Boosting alkaline hydrogen evolution via cobalt functionalization of organic–inorganic hybrid germanoniobate electrocatalysts

Abstract

Two organic–inorganic hybrid germanoniobates with analogous supramolecular frameworks H₃Na₂(H₂O)₄[Co^III(en)₃]₆(Co^III(OH)₂(H₂O)₂)[Co^II(en)(H₂O)Ge₄(OH)₂Nb₁₆O₅₄]₂·32H₂O ({Co₉(Ge₄Nb₁₆)₂}, en = ethylenediamine) and Na₄(H₂O)₁₀(H₂en)₅ [Ge₄(OH)₂Nb₁₆O₅₄]·15H₂O ({Ge₄Nb₁₆}), have been successfully built from {Ge₄(OH)₂Nb₁₆O₅₄} polyoxoanions functionalized with either the Co–amine complex or en organic ligand. Compound {Co₉(Ge₄Nb₁₆)₂} represents the first example of a germanoniobate incorporating both Co^II and Co^III complexes.
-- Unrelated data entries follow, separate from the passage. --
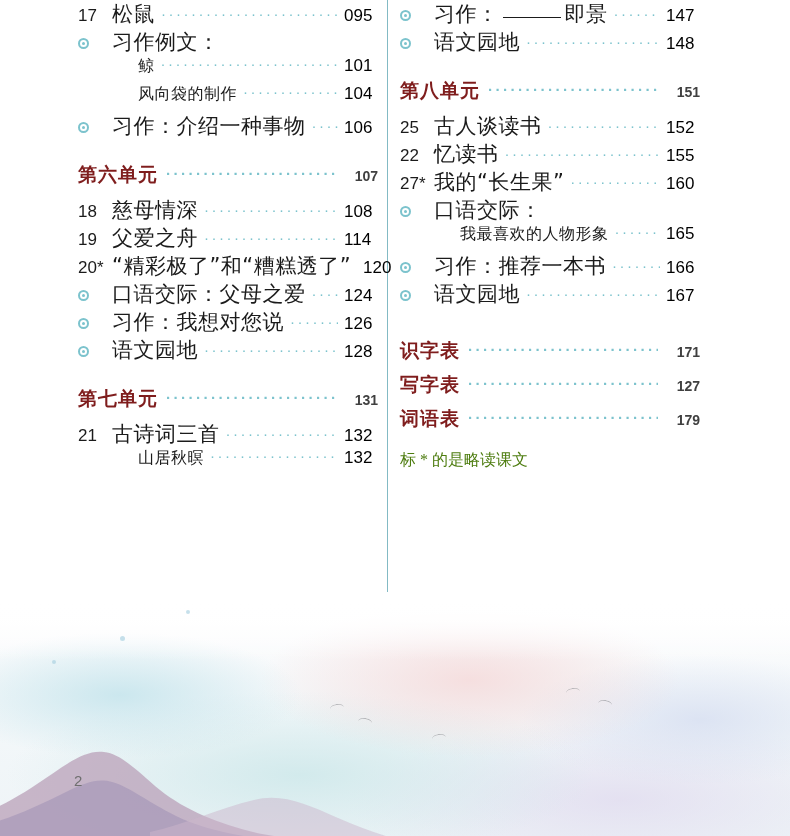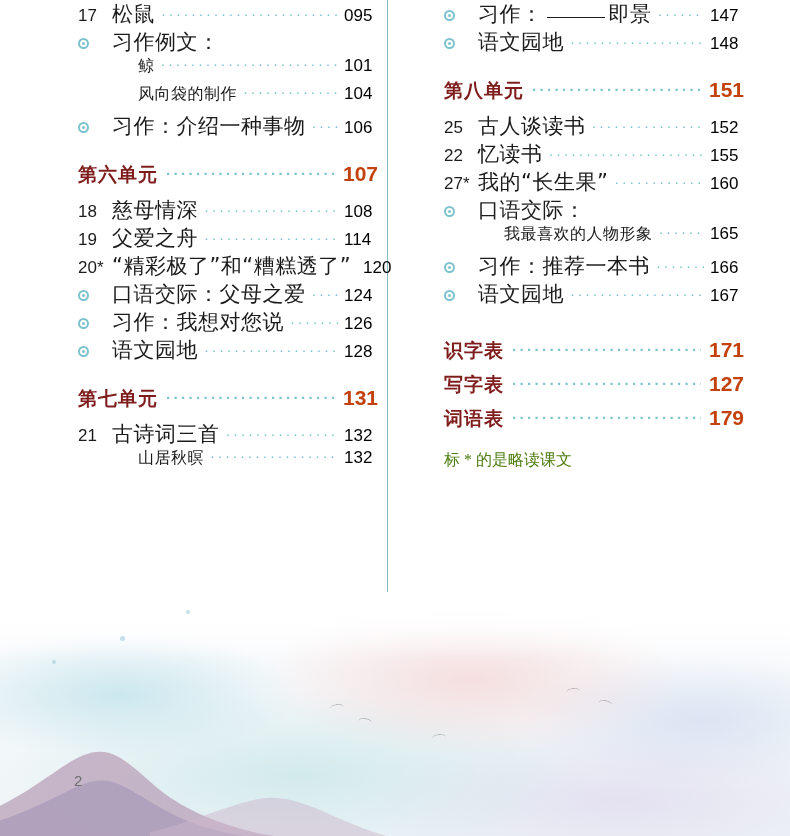--- a/index.html
+++ b/index.html
@@ -101,21 +101,21 @@
     background: #5aa3b0;
     opacity: .75;
   }
 
   .col {
     position: absolute;
     top: 0;
     width: 300px;
   }
   .col-left  { left: 78px; }
-  .col-right { left: 400px; margin-left: 44px; }
+  .col-right { left: 400px; }
 
   
   .row {
     display: flex;
     align-items: baseline;
     height: 28px;
     color: #1b1b1b;
     font-size: 17px;
     white-space: nowrap;
   }
@@ -212,22 +212,22 @@
     overflow: hidden;
     color: #7cc3cd;
     font-size: 15px;
     letter-spacing: 2.5px;
     white-space: nowrap;
   }
   .unit .page {
     flex: none;
     min-width: 34px;
     text-align: right;
-    color: #c2410c;
-    font-size: 21px;
+    color: #404040;
+    font-size: 14px;
   }
 
   .gap-sm { height: 10px; }
   .gap-md { height: 22px; }
   .gap-lg { height: 30px; }
 
   .blankline {
     display: inline-block;
     width: 58px;
     border-bottom: 1.5px solid #1b1b1b;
Both compounds form three-dimensional supramolecular structures with an unusual eight-connected hex-type topology. Electrochemical experiments demonstrate that the Co-containing {Co₉(Ge₄Nb₁₆)₂} exhibits significantly enhanced hydrogen evolution reaction (HER) activity under strongly alkaline conditions compared to the Co-free analogue {Ge₄Nb₁₆}. This finding highlights the crucial role of cobalt in promoting electrocatalytic performance. This work provides molecular-level insights into how deliberate structural modification of polyoxometalates (POMs) modulates their electrocatalytic HER activity.